Les estimations d’EDF concernant la possible fusion du cœur d’un de ses réacteurs tablent sur un minimum de 24 heures s’il subsiste une pompe pour alimenter le générateur de vapeur, sur « quelques heures » si le réacteur était livré à lui-même. « Dans cette dernière situation extrême, c’est le confinement assuré par le bâtiment réacteur qui apporte une autonomie de un à trois jours, selon les scénarios d’accidents, avant rejets significatifs dans l’environnement », souligne EDF, arguant que les rejets seraient « très inférieurs à ceux enregistrés à Fukushima ».
Areva, de son côté, se veut aussi rassurant que l’électricien français, estimant qu’il n’apparaissait pas « de risques de nature nouvelle par rapport à ceux déjà pris en compte à la conception » de l’usine de traitement des combustibles usés de La Hague.
Mise en œuvre de « parades supplémentaires »
EDF propose la mise en œuvre de certaines « parades supplémentaires » en réponse à l’éventualité de la reproduction d’un scénario japonais : installation de pompes autonomes afin de garantir la présence d’une source de refroidissement au sein du réacteur, installation sur chaque site d’un groupe électrogène dit « d’ultime secours », création d’une force d’intervention appelée FARN (Force d’Action Rapide Nucléaire) sans toutefois préciser ses spécificités.

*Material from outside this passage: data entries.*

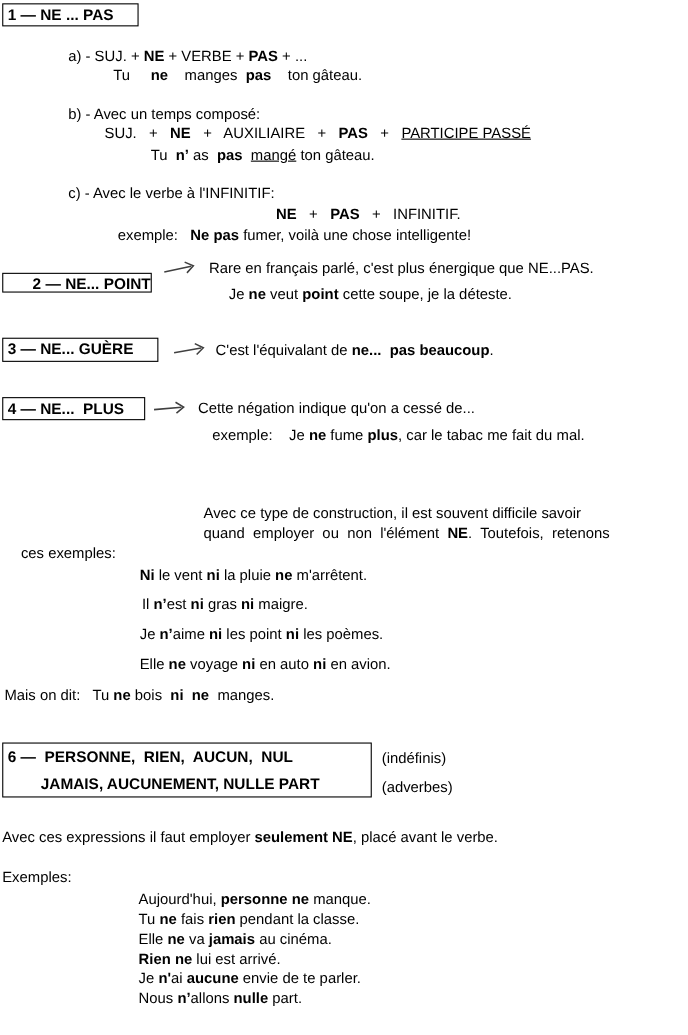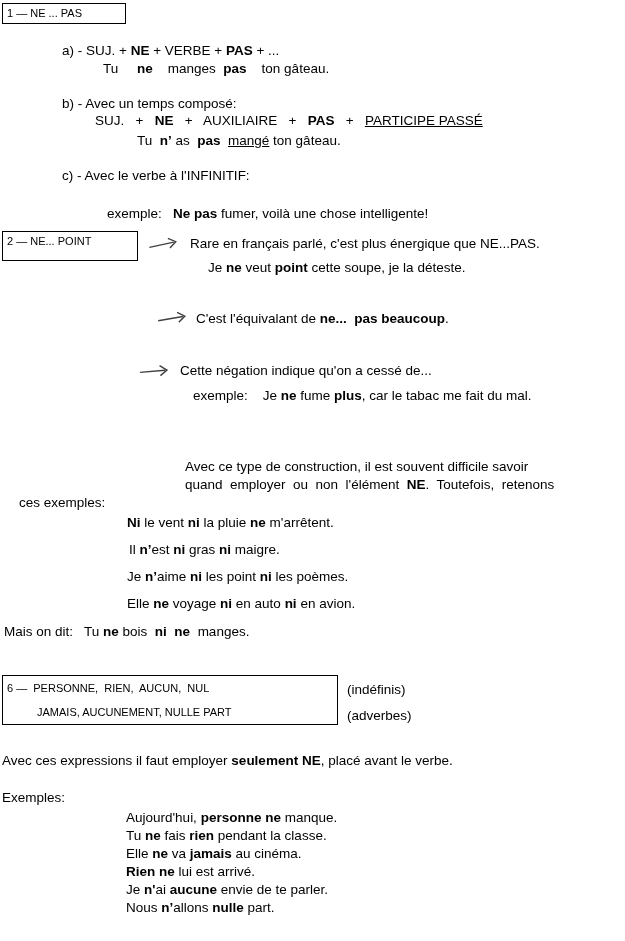--- a/index.html
+++ b/index.html
@@ -29,8 +29,8 @@
   .rbox .bl {
     display: block;
     white-space: pre;
-    font-weight: normal;
-    font-size: 11px;
+    font-weight: bold;
+    font-size: 14px;
   }
   .rbox.single .bl { line-height: 19px; padding-left: 4px; }
   .rbox.double .bl { line-height: 18px; }

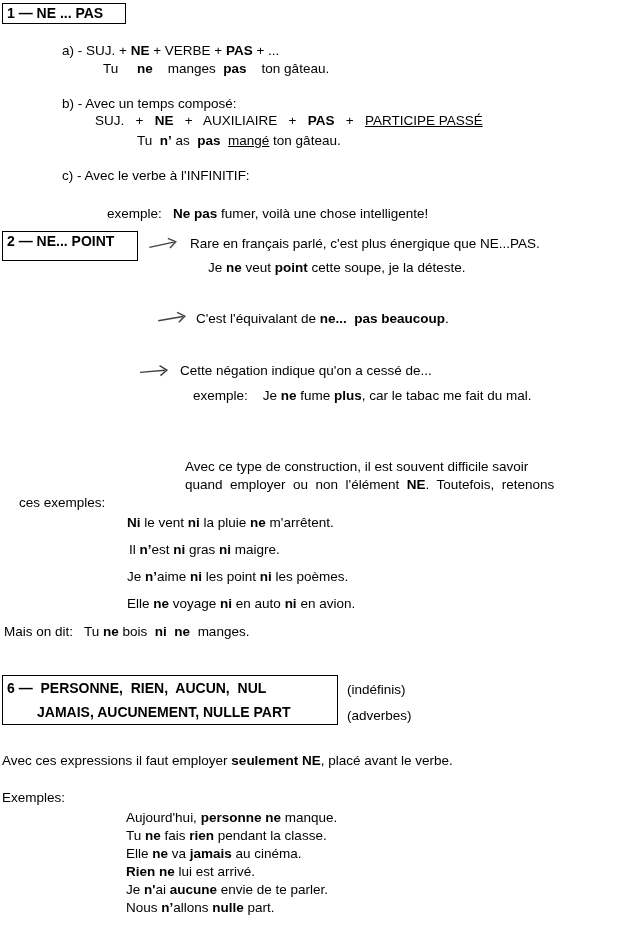--- a/index.html
+++ b/index.html
@@ -60,6 +60,7 @@
   <div class="line" style="left:62px; top:96px;"><span class="">b) - Avec un temps composé:</span></div>
   <div class="line" style="left:137px; top:133px;"><span class="">Tu  </span><span class="b">n’</span><span class=""> as  </span><span class="b">pas</span><span class="">  </span><span class=" u">mangé</span><span class=""> ton gâteau.</span></div>
   <div class="line" style="left:62px; top:168px;"><span class="">c) - Avec le verbe à l'INFINITIF:</span></div>
+  <div class="line" style="left:251px; top:187px;"><span class="b">NE</span><span class="">   +   </span><span class="b">PAS</span><span class="">   +   INFINITIF.</span></div>
   <div class="line" style="left:107px; top:206px;"><span class="">exemple:   </span><span class="b">Ne pas</span><span class=""> fumer, voilà une chose intelligente!</span></div>
 
   <div class="rbox single" style="left:2px; top:231px; width:136px; height:30px;">

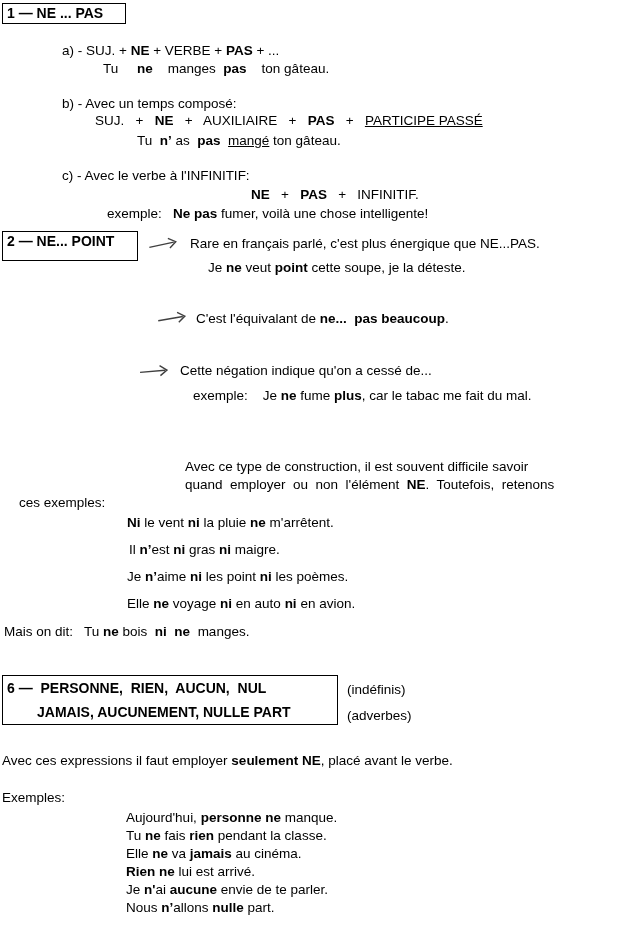--- a/index.html
+++ b/index.html
@@ -63,7 +63,7 @@
   <div class="line" style="left:251px; top:187px;"><span class="b">NE</span><span class="">   +   </span><span class="b">PAS</span><span class="">   +   INFINITIF.</span></div>
   <div class="line" style="left:107px; top:206px;"><span class="">exemple:   </span><span class="b">Ne pas</span><span class=""> fumer, voilà une chose intelligente!</span></div>
 
-  <div class="rbox single" style="left:2px; top:231px; width:136px; height:30px;">
+  <div class="rbox single" style="left:2px; top:248px; width:136px; height:18px;text-align:right;">
     <span class="bl">2 — NE... POINT</span>
   </div>
   <div class="arrow" style="left:148px; top:236px; transform:rotate(-12deg);">

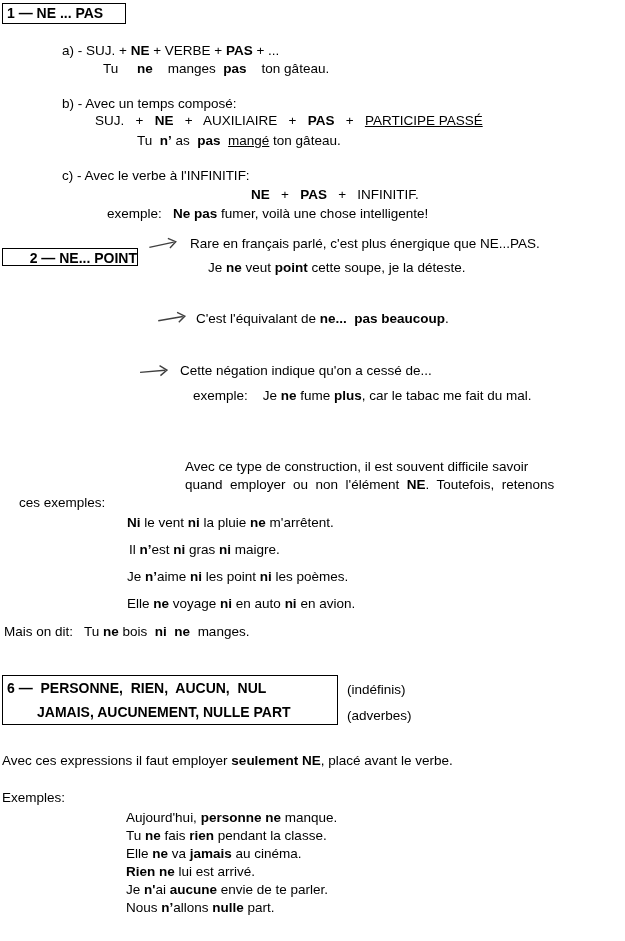--- a/index.html
+++ b/index.html
@@ -75,6 +75,9 @@
   <div class="line" style="left:190px; top:236px;"><span class="">Rare en français parlé, c'est plus énergique que NE...PAS.</span></div>
   <div class="line" style="left:208px; top:260px;"><span class="">Je </span><span class="b">ne</span><span class=""> veut </span><span class="b">point</span><span class=""> cette soupe, je la déteste.</span></div>
 
+  <div class="rbox single" style="left:2px; top:307px; width:142px; height:22px;">
+    <span class="bl">3 — NE... GUÈRE</span>
+  </div>
   <div class="arrow" style="left:157px; top:310px; transform:rotate(-10deg);">
     <svg width="34" height="16" viewBox="0 0 34 16">
         <line x1="1" y1="8" x2="26" y2="8" stroke="#404040" stroke-width="1.4"></line>

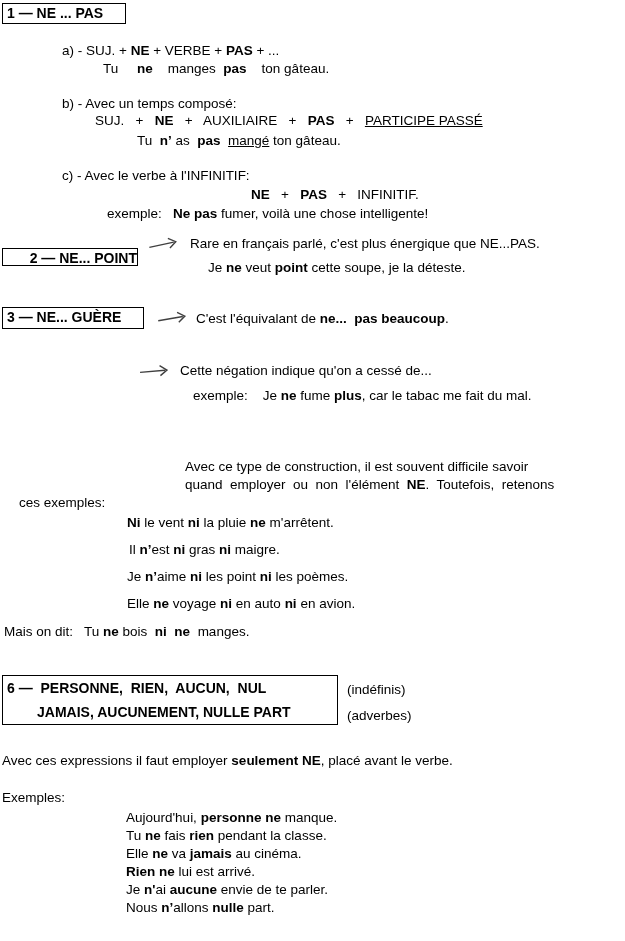--- a/index.html
+++ b/index.html
@@ -86,6 +86,9 @@
   </div>
   <div class="line" style="left:196px; top:311px;"><span class="">C'est l'équivalant de </span><span class="b">ne...  pas beaucoup</span><span class="">.</span></div>
 
+  <div class="rbox single" style="left:2px; top:361px; width:130px; height:21px;">
+    <span class="bl">4 — NE...  PLUS</span>
+  </div>
   <div class="arrow" style="left:139px; top:363px; transform:rotate(-5deg);">
     <svg width="34" height="16" viewBox="0 0 34 16">
         <line x1="1" y1="8" x2="26" y2="8" stroke="#404040" stroke-width="1.4"></line>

Un des points les plus importants concerne l’arrêt du recours à « la sous-traitance en cascade », à savoir lorsque des sous-traitants sous-traitent eux même pour l’exécution de certaines taches et opérations, parfois même à risques. L’accent a été mis sur la formation de ces employés, tout en réduisant l’opacité absurde et la diminution des compétences qu’elle provoque, au détriment de la sécurité.
Fessenheim cristallise les peurs
Les inquiétudes concernant la centrale de Fessenheim, doyenne des centrales françaises contre laquelle 1500 personnes ont encore manifesté ce dimanche à l’appel de nombreuses associations, ne semblent par ailleurs pas se calmer. Sont notamment mis en lumière la vétusté supposée des installations, le risque d’inondation, de séisme et de pollution à grande échelle avec la proximité du grand canal d’Alsace, ainsi que la dalle de béton, le radier, sur laquelle repose le réacteur numéro 1, dont la consolidation semble indispensable de l’aveu même de l’exploitant EDF, et que l’ASN a ordonné pour avant la fin de l’année. La centrale est pour le moment arrêtée pour raison d’entretien, durant « plusieurs semaines ».
Calendrier
Les analyses et les conclusions de l’ASN concernant les documents des audits de sûreté réalisés par les exploitants des installations nucléaires devraient être livrées courant novembre lorsqu’elles auront été complétées par le programme de trente-huit inspections dans chacune des centrales. Les rapports seront ensuite transmis à la Commission Européenne le 31 décembre. Pour ce qui est du calendrier des inspections des autres installations, considérées comme « non prioritaires », tout devrait se jouer en fin d’année prochaine. Du côté des exploitants, aucun calendrier n’a été avancé, mis à part le renforcement du ravier de Fessenheim prévu pour la fin d’année.
Du côté gouvernemental, on se félicite de la transparence et de la bonne tenue de l’audit. Rappelons que le ministre de l’énergie Éric Besson a déclaré vendredi dernier que le scénario d’une réduction à 50 % de la part du nucléaire dans la production d’énergie en France pour 2025 était « à l’étude ».